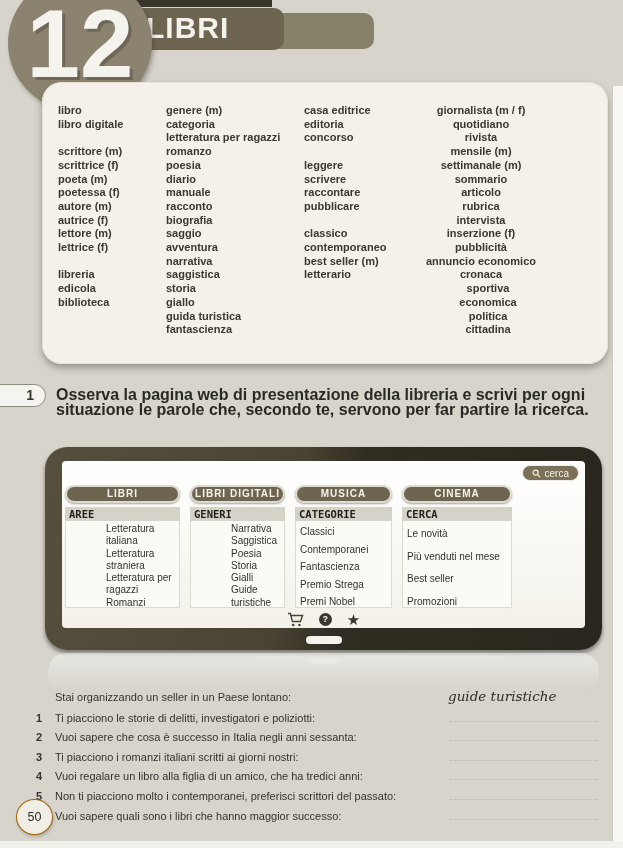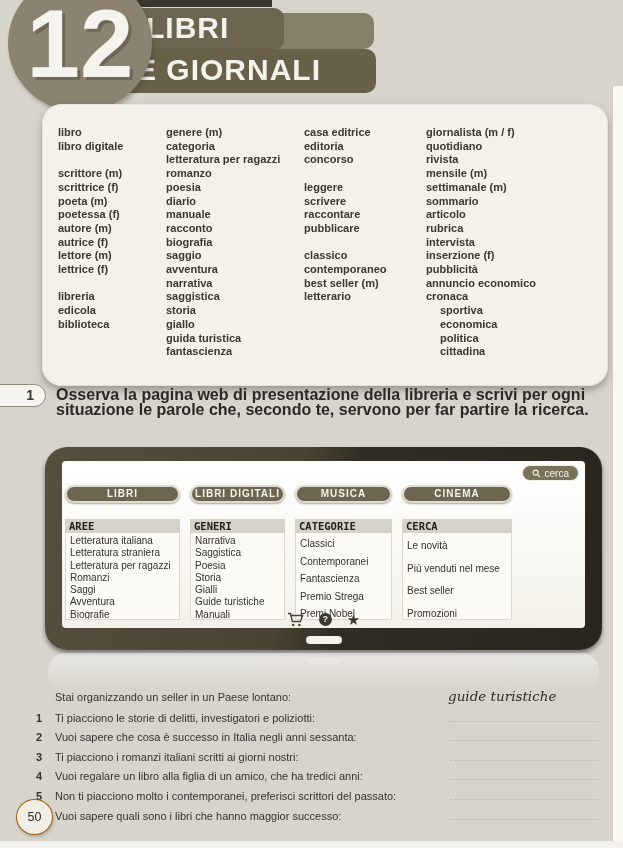"E GIORNALI" div.banner { html: <div>E GIORNALI</div> -> none }
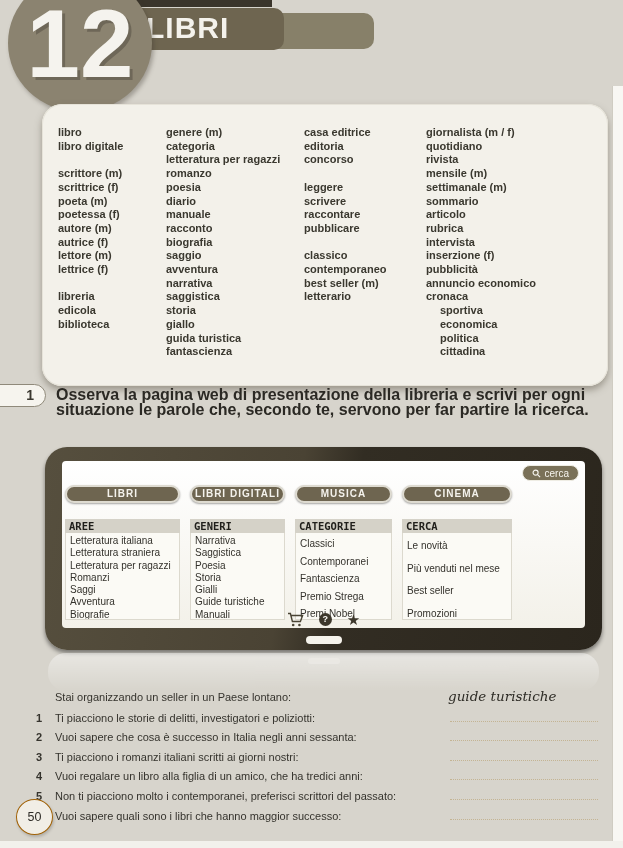"libro" .vocab-box { top: 104px -> 82px }
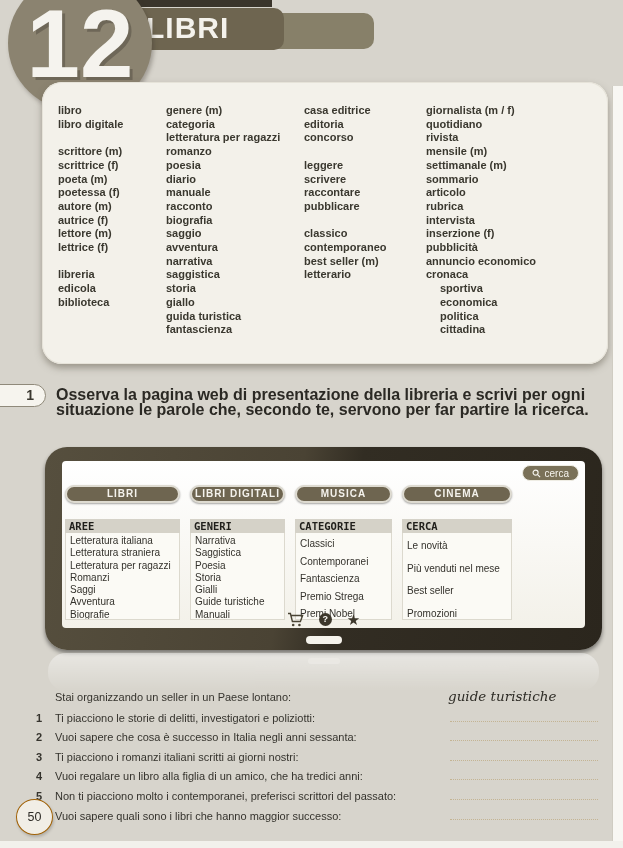"giornalista (m / f)" .vcol3 { text-align: none -> center }
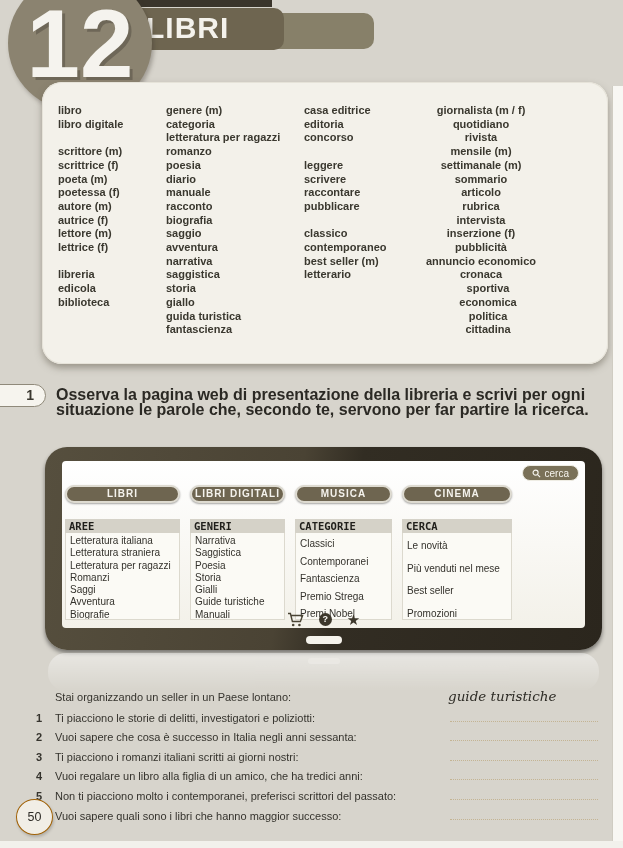"AREE" .whead { margin-top: 16px -> 4px }
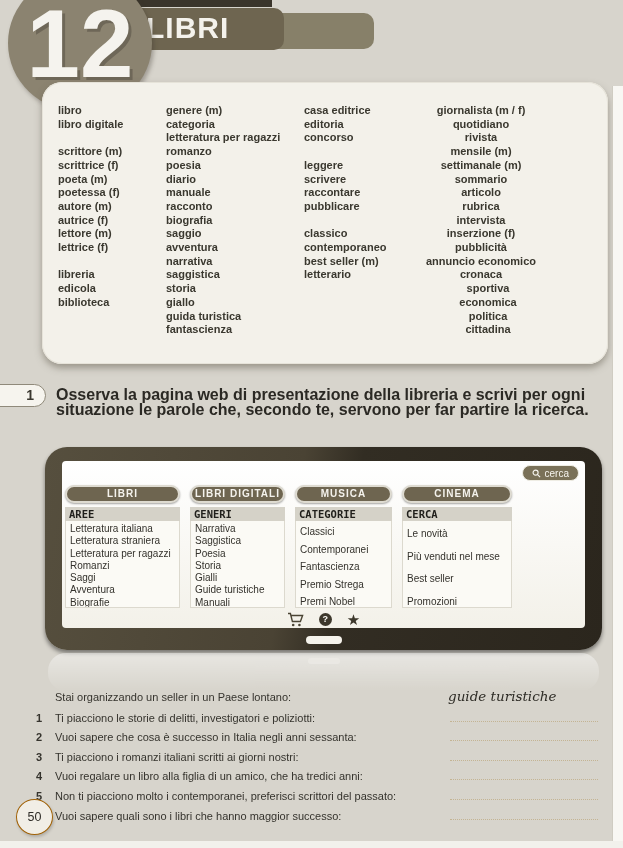"Letteratura italiana" .wcol0 .wlist div, .wcol1 .wlist div { margin-left: none -> 36px }
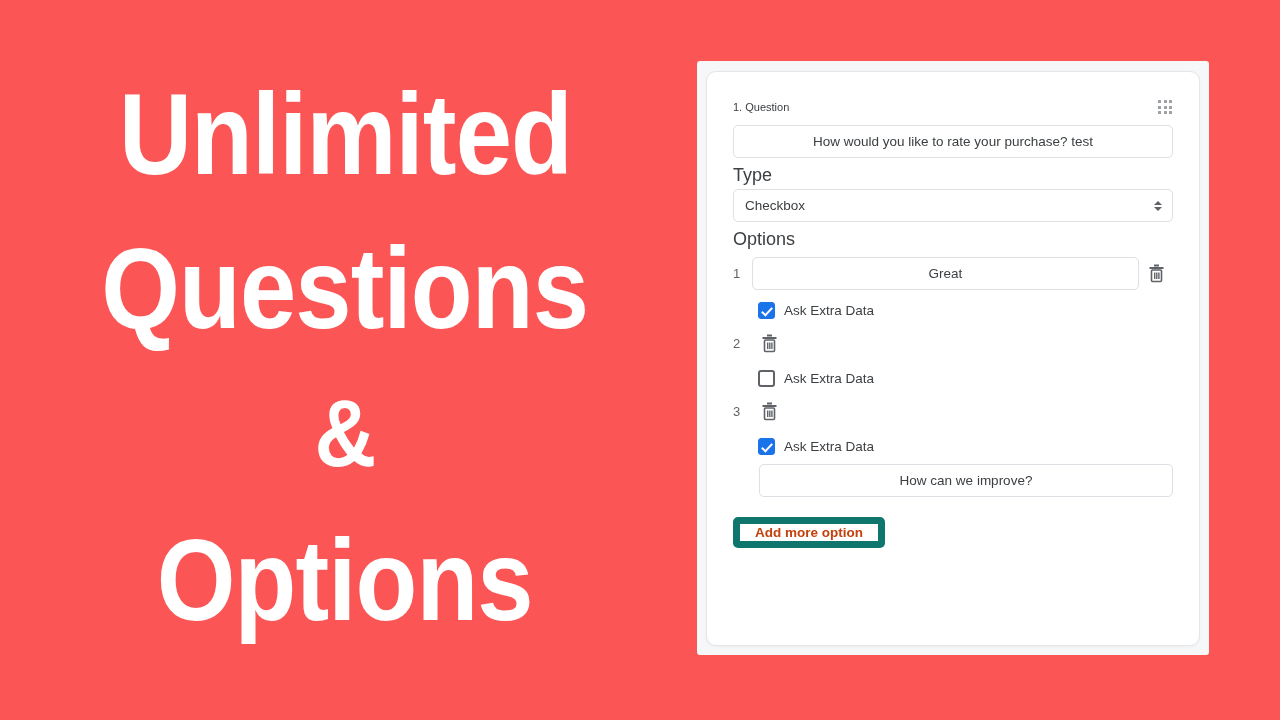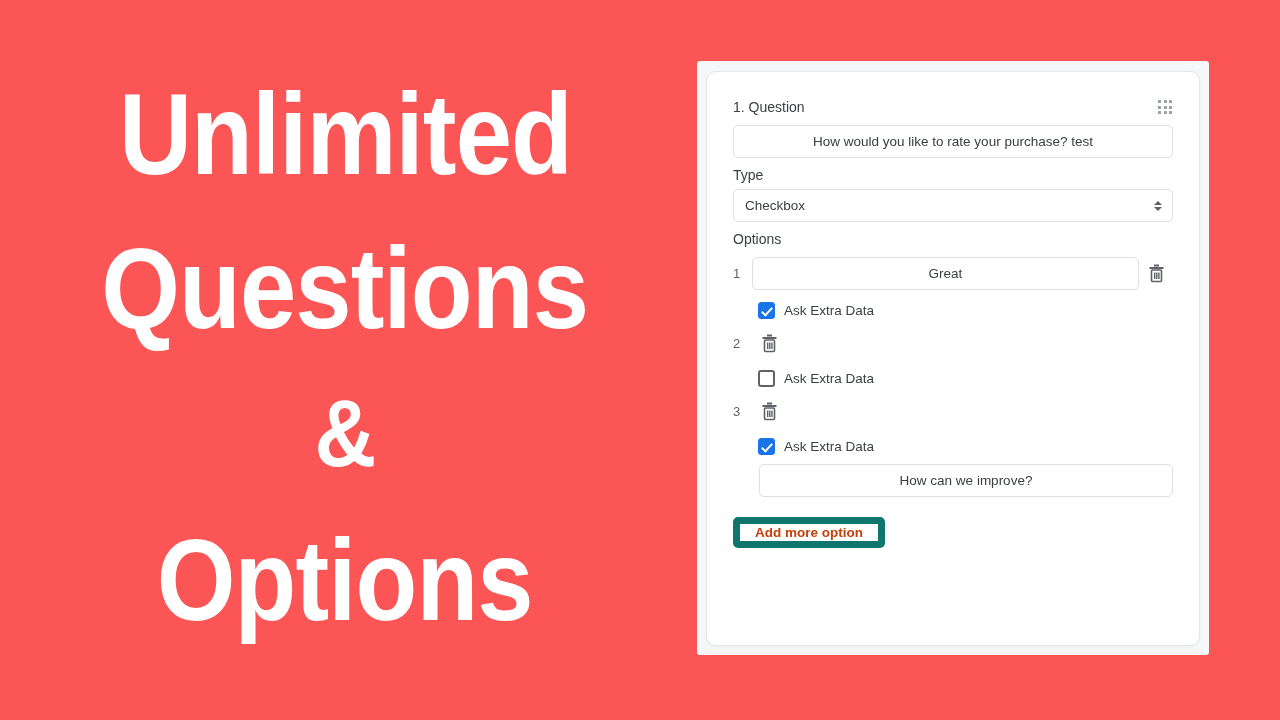"1. Question" .q-title { font-size: 14px -> 11px }
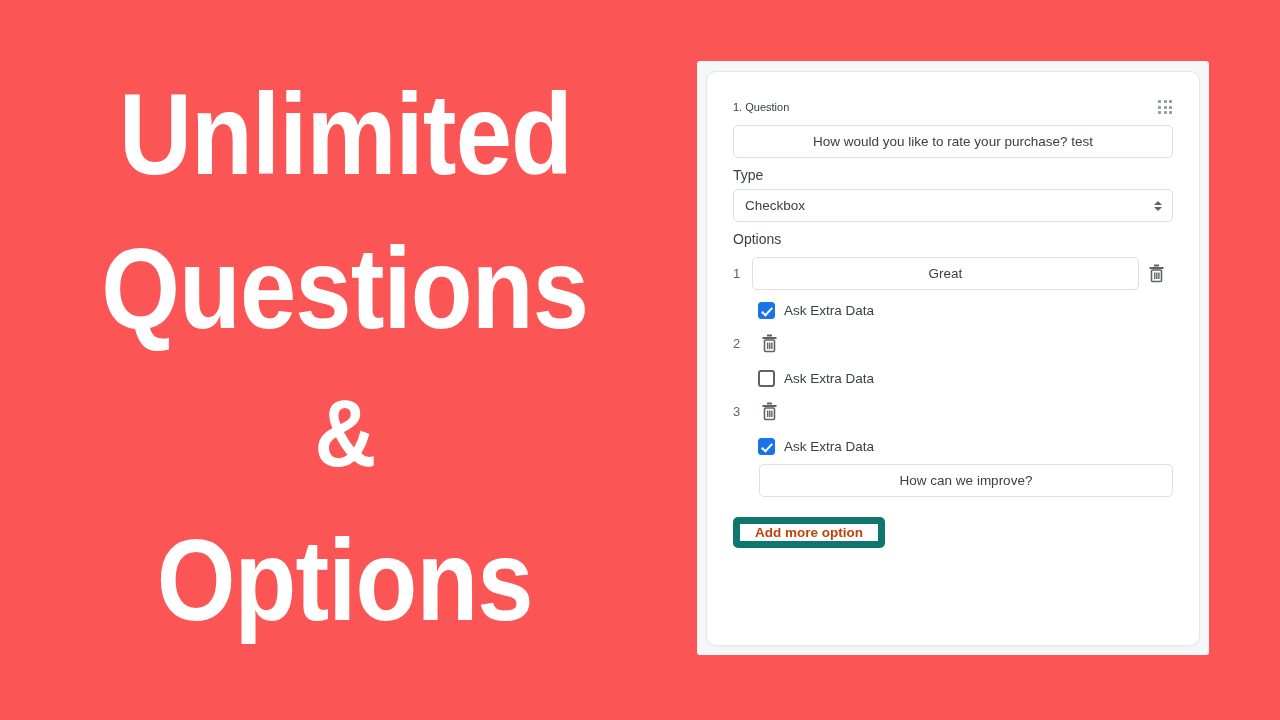"Type" .label { font-size: 14px -> 18px }
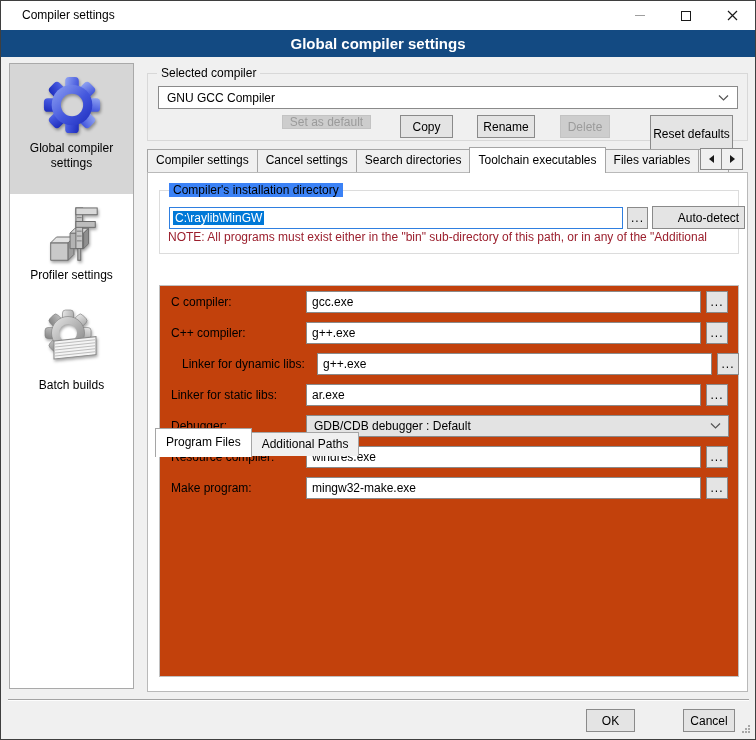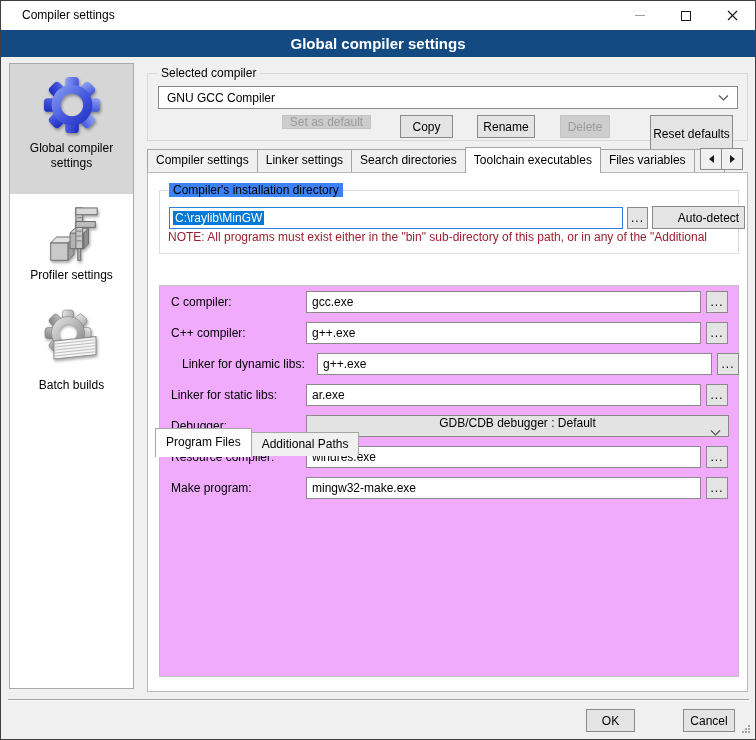"Linker settings" div.tab { text: Linker -> Cancel }
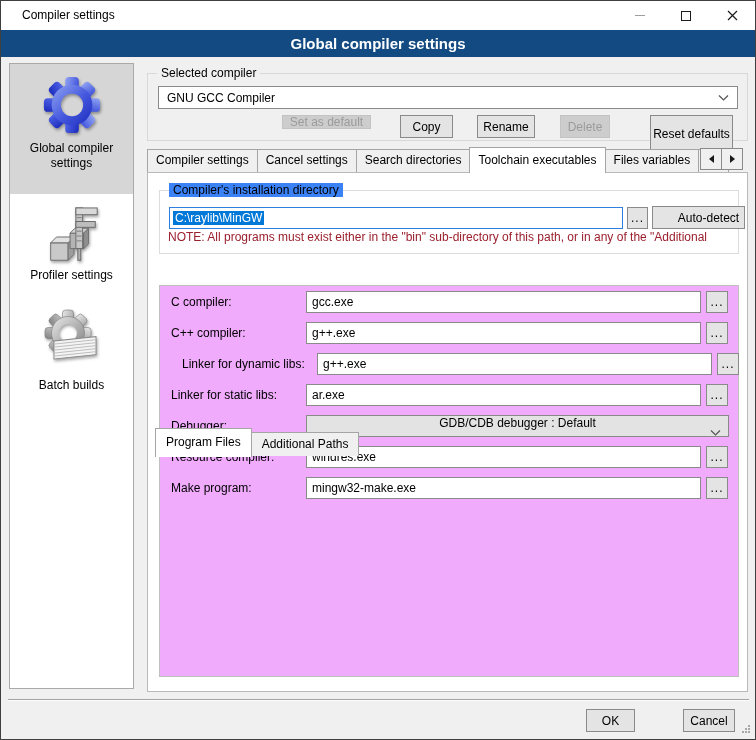"C compiler:" .innerpanel { background: #f0abfc -> #c2410c }
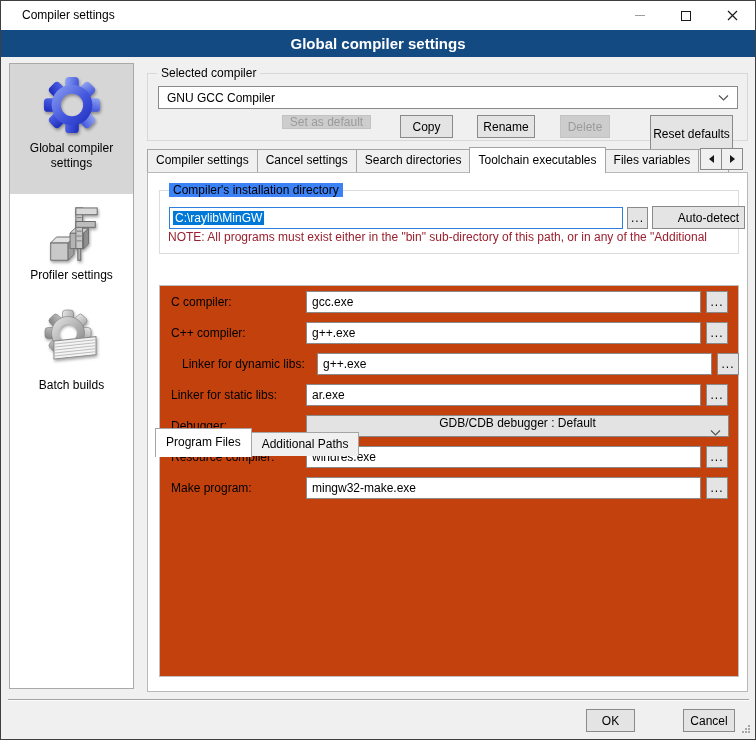"GDB/CDB debugger : Default" .frow-select { flex-direction: column -> none }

▸ **TASK DIRECTIONS**: Repeat the material above verbatim. Leave the pictures behind.

▸ **WRITTEN ANSWER**:
"E GIORNALI" div.banner { html: <div>E GIORNALI</div> -> none }
"libro" .vocab-box { top: 104px -> 82px }
"giornalista (m / f)" .vcol3 { text-align: none -> center }
"AREE" .whead { margin-top: 16px -> 4px }
"Letteratura italiana" .wcol0 .wlist div, .wcol1 .wlist div { margin-left: none -> 36px }
"1. Question" .q-title { font-size: 14px -> 11px }
"Type" .label { font-size: 14px -> 18px }
"Linker settings" div.tab { text: Linker -> Cancel }
"C compiler:" .innerpanel { background: #f0abfc -> #c2410c }
"GDB/CDB debugger : Default" .frow-select { flex-direction: column -> none }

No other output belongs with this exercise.